• [Activity]
All of the entries are to be restated word for word.

Change detection data:
▬▬▬▬▬▬▬▬▬▬
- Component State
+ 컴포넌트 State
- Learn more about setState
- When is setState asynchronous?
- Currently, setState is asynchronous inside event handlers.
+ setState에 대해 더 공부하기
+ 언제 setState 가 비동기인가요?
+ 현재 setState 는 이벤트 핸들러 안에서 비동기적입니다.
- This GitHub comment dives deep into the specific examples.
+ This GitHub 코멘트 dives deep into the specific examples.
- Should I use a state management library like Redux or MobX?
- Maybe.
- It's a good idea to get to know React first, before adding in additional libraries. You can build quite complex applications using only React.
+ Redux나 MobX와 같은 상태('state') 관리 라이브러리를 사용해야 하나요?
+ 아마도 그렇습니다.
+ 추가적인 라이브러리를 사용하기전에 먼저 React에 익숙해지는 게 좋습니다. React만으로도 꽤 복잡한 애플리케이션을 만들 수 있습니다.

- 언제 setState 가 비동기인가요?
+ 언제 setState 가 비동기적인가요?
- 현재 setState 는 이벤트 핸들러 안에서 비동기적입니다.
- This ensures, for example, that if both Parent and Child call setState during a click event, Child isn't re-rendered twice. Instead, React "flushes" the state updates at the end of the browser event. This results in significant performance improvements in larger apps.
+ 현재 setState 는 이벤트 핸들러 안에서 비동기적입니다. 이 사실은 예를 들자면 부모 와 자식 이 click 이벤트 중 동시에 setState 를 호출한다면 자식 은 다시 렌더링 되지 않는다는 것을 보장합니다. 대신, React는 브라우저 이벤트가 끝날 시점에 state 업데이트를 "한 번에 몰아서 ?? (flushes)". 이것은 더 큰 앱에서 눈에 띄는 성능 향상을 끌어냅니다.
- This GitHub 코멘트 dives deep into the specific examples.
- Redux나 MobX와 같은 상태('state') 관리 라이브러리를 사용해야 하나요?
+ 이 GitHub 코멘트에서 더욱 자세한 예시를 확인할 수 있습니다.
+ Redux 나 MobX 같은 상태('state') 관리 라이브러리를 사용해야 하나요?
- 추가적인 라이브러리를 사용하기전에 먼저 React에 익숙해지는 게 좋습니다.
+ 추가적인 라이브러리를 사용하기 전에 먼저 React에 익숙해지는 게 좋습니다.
▬▬▬▬▬▬▬▬▬▬
• [Solution to this problem]
- Component State
+ 컴포넌트 State
- Learn more about setState
- When is setState asynchronous?
- Currently, setState is asynchronous inside event handlers.
+ setState에 대해 더 공부하기
+ 언제 setState 가 비동기인가요?
+ 현재 setState 는 이벤트 핸들러 안에서 비동기적입니다.
- This GitHub comment dives deep into the specific examples.
+ This GitHub 코멘트 dives deep into the specific examples.
- Should I use a state management library like Redux or MobX?
- Maybe.
- It's a good idea to get to know React first, before adding in additional libraries. You can build quite complex applications using only React.
+ Redux나 MobX와 같은 상태('state') 관리 라이브러리를 사용해야 하나요?
+ 아마도 그렇습니다.
+ 추가적인 라이브러리를 사용하기전에 먼저 React에 익숙해지는 게 좋습니다. React만으로도 꽤 복잡한 애플리케이션을 만들 수 있습니다.

- 언제 setState 가 비동기인가요?
+ 언제 setState 가 비동기적인가요?
- 현재 setState 는 이벤트 핸들러 안에서 비동기적입니다.
- This ensures, for example, that if both Parent and Child call setState during a click event, Child isn't re-rendered twice. Instead, React "flushes" the state updates at the end of the browser event. This results in significant performance improvements in larger apps.
+ 현재 setState 는 이벤트 핸들러 안에서 비동기적입니다. 이 사실은 예를 들자면 부모 와 자식 이 click 이벤트 중 동시에 setState 를 호출한다면 자식 은 다시 렌더링 되지 않는다는 것을 보장합니다. 대신, React는 브라우저 이벤트가 끝날 시점에 state 업데이트를 "한 번에 몰아서 ?? (flushes)". 이것은 더 큰 앱에서 눈에 띄는 성능 향상을 끌어냅니다.
- This GitHub 코멘트 dives deep into the specific examples.
- Redux나 MobX와 같은 상태('state') 관리 라이브러리를 사용해야 하나요?
+ 이 GitHub 코멘트에서 더욱 자세한 예시를 확인할 수 있습니다.
+ Redux 나 MobX 같은 상태('state') 관리 라이브러리를 사용해야 하나요?
- 추가적인 라이브러리를 사용하기전에 먼저 React에 익숙해지는 게 좋습니다.
+ 추가적인 라이브러리를 사용하기 전에 먼저 React에 익숙해지는 게 좋습니다.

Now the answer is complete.